Они делали круг за кругом, не замечая времени; другие трактористы были уже у будки, обедали, а эти увлеклись до того, что не видели красного флага, давно поднятого над будкой Катериной Ступкиной, скликавшей теперь таким дбразом всех к обеденному столу. Остановили свой трактор только тогда, когда он уперся в знакомую Павлику еще с времен войны воронку от бомбы. Никто почему-то не догадался закопать ее, сровнять с пашней, и теперь она незаживающей, гноящейся раной лежала на живом теле земли. По краям, впрочем, воронка заросла сорною, негодной травой — дурманом, татарником, осотом, молочаем; даже крапива каким-то неведомым путем перебралась сюда и, вымахав в сажень длиною, царствовала над всем этим чертополохом. На дне глубокой ямы рыжей сукровицей брезжила вода, — должно быть, скатившиеся туда осколки, ржавея, окрасили ее в такой цвет. Какие-то лягушки (в завидовских колодцах, погребах и речках таких и не увидишь, такие там не водятся) таращились оттуда своими пучеглазыми бельмами. И больше ничего тут не было. Павлику не терпелось засыпать воронку, закопать, порушить ее так, чтобы и следов от нее не осталось, но он видел, что не сможет сделать это сейчас: одному тут не совладать, надо будет собрать всех комсомольцев — он обязательно попросит об этом Настю Шпич — и устроить воскресник по уничтожению поганой воронки, чтобы она навсегда исчезла с родных полей вместе с этим вот дурманом и мерзкими пучеглазыми тварями…
Павлик и Филипп постояли еще немного у края вороп-ки. Им сделалось вдруг зябко и бесприютно; ветер, которого они и не замечали до этой минуты, пробрался под одежду, пронизывал насквозь, вызывая мелкую дрожь во всем теле. Ребята поспешили к трактору; тот охотно обогнул безобразную рытвину, с удовольствием лег на борозду и спокойно двинулся дальше. Повеселели вновь и его наездники. Никто из них не приметил, когда на далекой дороге появилась маленькая движущаяся точка. Да если бы и приметил, то не отыскал бы логической связи этой стремительно приближающейся точки со своим существованием, со всем тем, что они сейчас делали, в особенности же с тем, что чувствовали, что было у них на душе. А на душе опять был праздник. Они даже забыли о голодных своих желудках, которые давно уж бурчали и просили, чтобы о них вспомнили наконец и хоть чем-нибудь, но насытили. Но о каком голоде, о каком обеде может идти речь, ежели Филипп снова сидит за рулем, ежели трактор охотно отдал всего себя в его распоряжение и подчиняется его рукам?! Да полно, трактор ли это?! Разве вы, люди, не видите, что они, Павлик и Филипп, изобрели новую машину, каких еще никто не видывал, огромную-огромную, с целый дом, и сейчас вывели ее на поле, и впряжена та машина не в один плуг, а в целых сто таких плугов, которые захватывают сразу половину поля, и мчится эта чудо-машина со скоростью поезда, на котором Филипп ездил с матерью в Саратов?!

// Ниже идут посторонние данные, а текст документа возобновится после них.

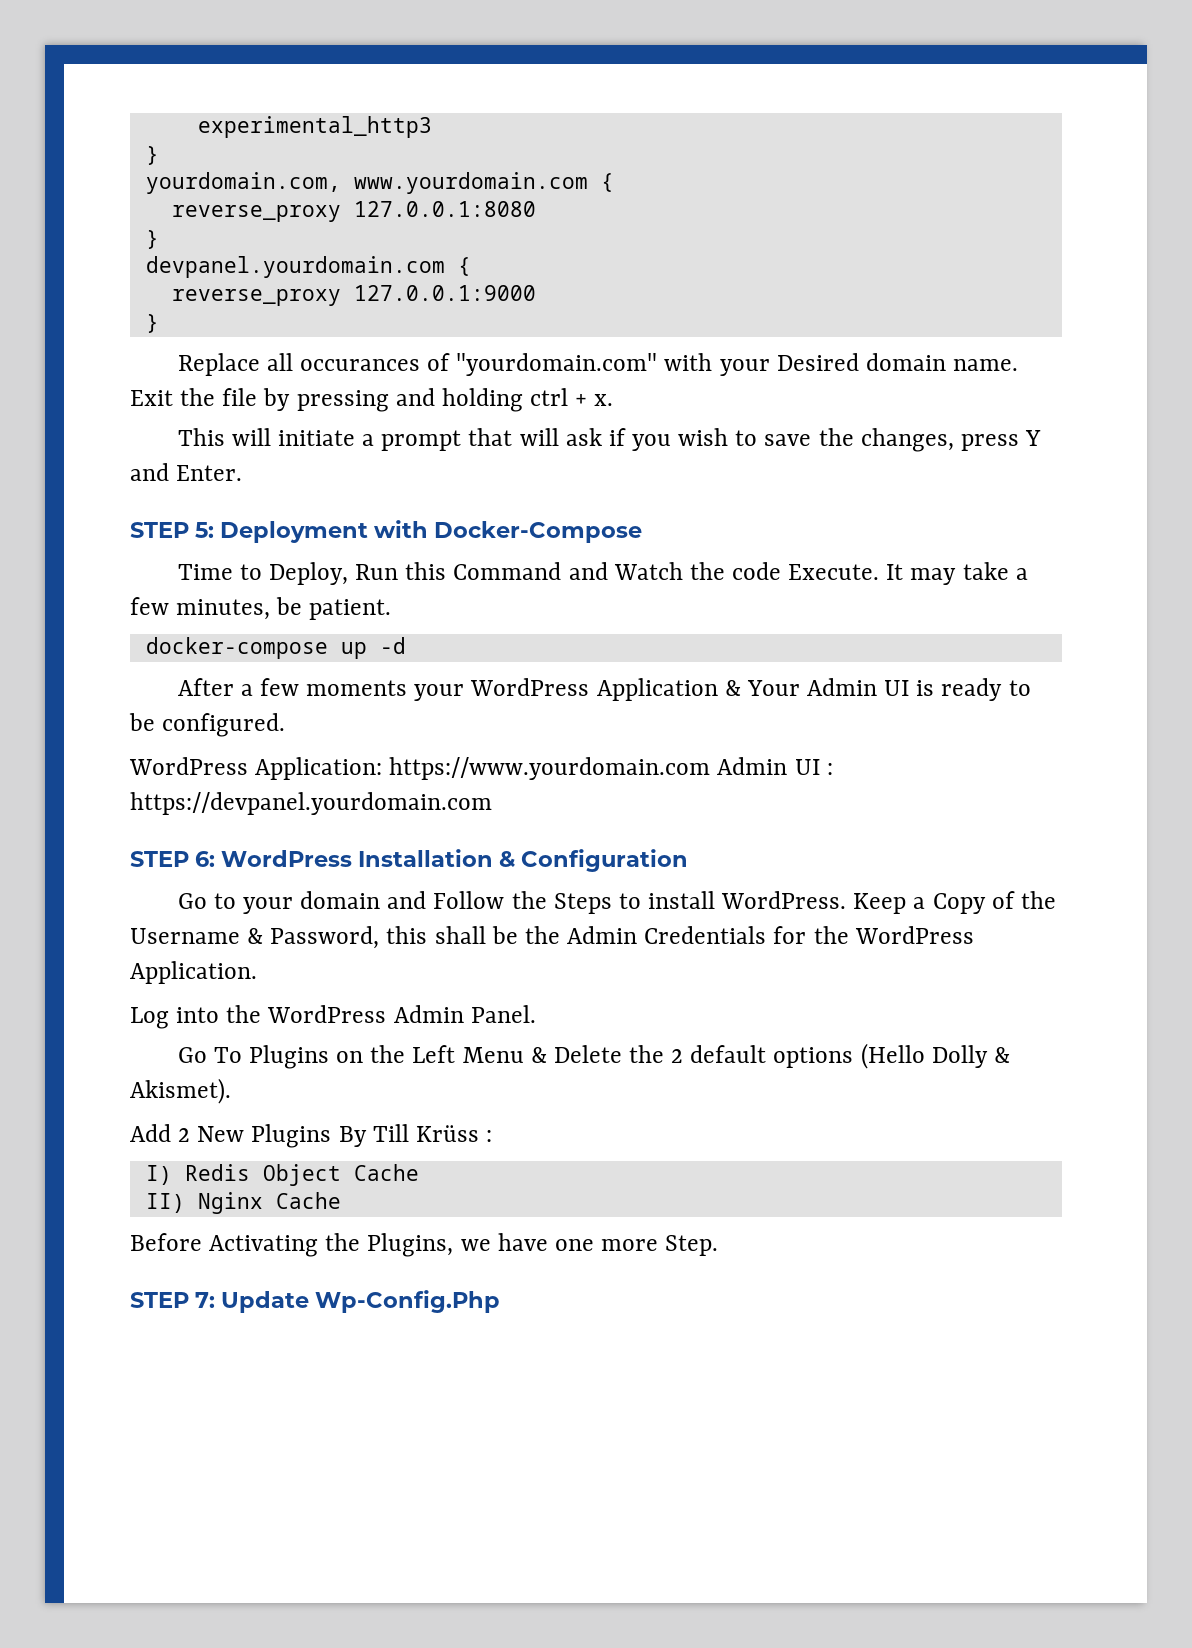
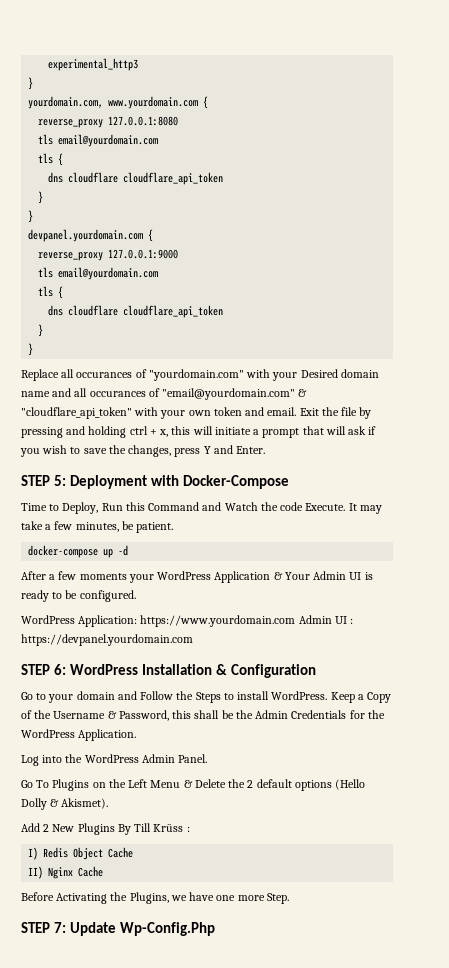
(536, 209) none -> [38,134,159,147] [38,153,64,166] [48,172,224,185] [38,191,44,204] // tls email@yourdomain.com // tls { // dns cloudflare cloudflare_api_token // }
(536, 293) none -> [38,267,159,280] [38,286,64,299] [48,305,224,318] [38,324,44,337] // tls email@yourdomain.com // tls { // dns cloudflare cloudflare_api_token // }
[953,359,1019,371] name. -> [21,388,308,400] [21,407,297,419] name and all occurances of "email@yourdomain.com" & "cloudflare_api_token" with your own token and email.
[594,394,614,406] [177,428,225,446] x. // This -> [159,426,191,437] x, this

А точка меж тем катилась по дороге. И нацелена она была на них, вернее, на одного из них, и не сулила ничего хорошего. Они увидали ее, когда она из обыкновенной точки превратилась в обыкновенный мотоцикл с коляской. И вел этот мотоцикл человек в милицейской фуражке. Поставив трехколесный свой драндулет поперек борозды и преградив им путь, человек повелительно поднял руку.

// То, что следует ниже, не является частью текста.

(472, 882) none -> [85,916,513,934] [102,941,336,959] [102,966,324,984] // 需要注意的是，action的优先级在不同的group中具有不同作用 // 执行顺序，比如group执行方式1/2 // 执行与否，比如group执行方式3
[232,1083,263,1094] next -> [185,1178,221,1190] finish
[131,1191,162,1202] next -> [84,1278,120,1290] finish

Сердце Павлика упало. Оно-то раньше всех догадалось, что празднику пришел конец. Поменявшись с Филиппом местами, Павлик остановил трактор. А милиционер скомандовал:
— Слезай, парень. Приехали.
Павлик слез и покорно побрел к мотоциклу.
Ему указали на люльку:
— Садись.
Павлик исполнил и эту команду.
Через две-три минуты мотоцикл вновь превратился в точку, только уже не приближающуюся, а убегающую под гору.